---------- DATA SECTION

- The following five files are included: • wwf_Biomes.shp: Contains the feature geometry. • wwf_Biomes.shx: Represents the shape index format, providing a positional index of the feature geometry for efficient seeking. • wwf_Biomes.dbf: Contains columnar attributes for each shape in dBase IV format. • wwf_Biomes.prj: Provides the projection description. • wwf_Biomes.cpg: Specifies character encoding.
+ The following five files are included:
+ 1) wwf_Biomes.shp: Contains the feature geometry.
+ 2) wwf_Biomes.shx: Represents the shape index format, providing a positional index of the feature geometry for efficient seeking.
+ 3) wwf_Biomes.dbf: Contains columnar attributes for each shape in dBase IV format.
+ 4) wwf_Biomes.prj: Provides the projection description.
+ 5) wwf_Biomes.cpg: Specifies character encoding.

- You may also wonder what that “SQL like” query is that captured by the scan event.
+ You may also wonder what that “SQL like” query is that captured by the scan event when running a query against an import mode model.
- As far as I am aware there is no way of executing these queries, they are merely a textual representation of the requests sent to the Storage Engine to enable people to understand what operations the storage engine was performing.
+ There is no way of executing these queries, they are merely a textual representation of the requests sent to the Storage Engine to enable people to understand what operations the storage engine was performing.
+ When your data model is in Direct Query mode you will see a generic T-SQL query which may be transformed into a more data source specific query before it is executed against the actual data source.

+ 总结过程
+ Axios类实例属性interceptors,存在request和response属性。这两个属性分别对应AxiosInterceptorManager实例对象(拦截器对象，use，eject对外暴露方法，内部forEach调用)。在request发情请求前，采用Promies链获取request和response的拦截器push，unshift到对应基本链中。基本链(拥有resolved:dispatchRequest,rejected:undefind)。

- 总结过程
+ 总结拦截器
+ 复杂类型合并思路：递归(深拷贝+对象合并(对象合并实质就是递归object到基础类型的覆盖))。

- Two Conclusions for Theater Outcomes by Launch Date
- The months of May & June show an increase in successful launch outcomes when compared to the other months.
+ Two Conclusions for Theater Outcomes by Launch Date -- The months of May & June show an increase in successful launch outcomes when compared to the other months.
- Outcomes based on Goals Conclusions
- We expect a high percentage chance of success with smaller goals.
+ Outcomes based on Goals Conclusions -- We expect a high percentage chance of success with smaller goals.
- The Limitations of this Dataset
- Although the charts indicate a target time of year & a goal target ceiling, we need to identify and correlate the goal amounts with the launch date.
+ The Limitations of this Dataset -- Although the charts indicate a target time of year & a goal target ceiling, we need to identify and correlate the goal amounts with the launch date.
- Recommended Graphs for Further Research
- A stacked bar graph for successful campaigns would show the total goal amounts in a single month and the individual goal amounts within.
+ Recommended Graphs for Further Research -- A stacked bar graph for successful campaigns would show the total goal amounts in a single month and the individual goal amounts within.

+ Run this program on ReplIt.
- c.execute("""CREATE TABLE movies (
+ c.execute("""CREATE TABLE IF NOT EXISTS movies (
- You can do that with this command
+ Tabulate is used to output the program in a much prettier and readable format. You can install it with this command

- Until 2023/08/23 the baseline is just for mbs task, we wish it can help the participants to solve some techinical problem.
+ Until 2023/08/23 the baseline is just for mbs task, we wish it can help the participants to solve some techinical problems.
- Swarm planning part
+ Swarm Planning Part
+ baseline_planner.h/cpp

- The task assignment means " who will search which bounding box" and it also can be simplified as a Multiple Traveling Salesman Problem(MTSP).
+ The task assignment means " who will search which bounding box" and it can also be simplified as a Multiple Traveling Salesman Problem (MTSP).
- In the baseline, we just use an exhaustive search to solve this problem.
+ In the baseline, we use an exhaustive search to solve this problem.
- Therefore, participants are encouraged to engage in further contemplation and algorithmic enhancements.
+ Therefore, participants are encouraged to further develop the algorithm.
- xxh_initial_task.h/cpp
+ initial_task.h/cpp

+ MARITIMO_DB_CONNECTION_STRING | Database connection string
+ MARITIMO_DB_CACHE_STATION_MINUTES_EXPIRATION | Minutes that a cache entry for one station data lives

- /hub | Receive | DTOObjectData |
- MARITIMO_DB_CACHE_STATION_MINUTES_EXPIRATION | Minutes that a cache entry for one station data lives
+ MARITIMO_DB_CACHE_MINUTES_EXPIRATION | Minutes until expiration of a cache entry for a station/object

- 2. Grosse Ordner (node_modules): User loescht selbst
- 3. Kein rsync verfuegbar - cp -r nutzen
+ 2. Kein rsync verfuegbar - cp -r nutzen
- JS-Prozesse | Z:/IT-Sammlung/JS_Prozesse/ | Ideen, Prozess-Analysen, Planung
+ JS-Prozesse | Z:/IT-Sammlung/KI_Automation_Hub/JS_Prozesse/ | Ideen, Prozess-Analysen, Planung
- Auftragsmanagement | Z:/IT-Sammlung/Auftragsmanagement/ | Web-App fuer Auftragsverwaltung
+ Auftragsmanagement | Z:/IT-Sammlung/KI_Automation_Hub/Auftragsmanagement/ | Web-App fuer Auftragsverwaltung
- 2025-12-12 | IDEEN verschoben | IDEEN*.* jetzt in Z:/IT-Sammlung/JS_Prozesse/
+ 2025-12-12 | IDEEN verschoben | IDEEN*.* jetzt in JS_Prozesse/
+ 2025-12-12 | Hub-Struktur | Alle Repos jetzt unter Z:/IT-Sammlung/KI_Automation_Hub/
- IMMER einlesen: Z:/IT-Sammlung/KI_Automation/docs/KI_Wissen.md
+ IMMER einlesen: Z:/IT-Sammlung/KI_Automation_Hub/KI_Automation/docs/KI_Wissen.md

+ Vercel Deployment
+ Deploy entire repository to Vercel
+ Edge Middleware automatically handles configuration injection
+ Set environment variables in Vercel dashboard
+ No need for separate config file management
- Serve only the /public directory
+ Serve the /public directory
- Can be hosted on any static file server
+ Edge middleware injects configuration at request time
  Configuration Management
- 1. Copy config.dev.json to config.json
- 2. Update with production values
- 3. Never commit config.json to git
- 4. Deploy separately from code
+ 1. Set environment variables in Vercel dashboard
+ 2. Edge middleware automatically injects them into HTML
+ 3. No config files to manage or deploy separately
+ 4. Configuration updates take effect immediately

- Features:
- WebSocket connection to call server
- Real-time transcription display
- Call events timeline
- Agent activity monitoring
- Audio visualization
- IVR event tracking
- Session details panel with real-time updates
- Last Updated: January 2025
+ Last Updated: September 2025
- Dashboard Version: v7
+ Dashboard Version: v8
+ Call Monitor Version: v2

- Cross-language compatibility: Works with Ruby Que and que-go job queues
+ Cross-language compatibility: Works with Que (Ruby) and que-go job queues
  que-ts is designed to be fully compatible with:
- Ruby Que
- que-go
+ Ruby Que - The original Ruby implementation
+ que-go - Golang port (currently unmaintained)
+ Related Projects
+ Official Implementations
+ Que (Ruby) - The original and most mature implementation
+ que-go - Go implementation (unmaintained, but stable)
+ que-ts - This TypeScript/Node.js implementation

--------------------

- _EXERCISE_
Out of the data above, transcribe exactly and only the lines starting with the line that has "- JS-Prozesse |" and going on through the line that has "- 2025-12-12 |", both included.

- _EXERCISE ANSWER_
- JS-Prozesse | Z:/IT-Sammlung/JS_Prozesse/ | Ideen, Prozess-Analysen, Planung
+ JS-Prozesse | Z:/IT-Sammlung/KI_Automation_Hub/JS_Prozesse/ | Ideen, Prozess-Analysen, Planung
- Auftragsmanagement | Z:/IT-Sammlung/Auftragsmanagement/ | Web-App fuer Auftragsverwaltung
+ Auftragsmanagement | Z:/IT-Sammlung/KI_Automation_Hub/Auftragsmanagement/ | Web-App fuer Auftragsverwaltung
- 2025-12-12 | IDEEN verschoben | IDEEN*.* jetzt in Z:/IT-Sammlung/JS_Prozesse/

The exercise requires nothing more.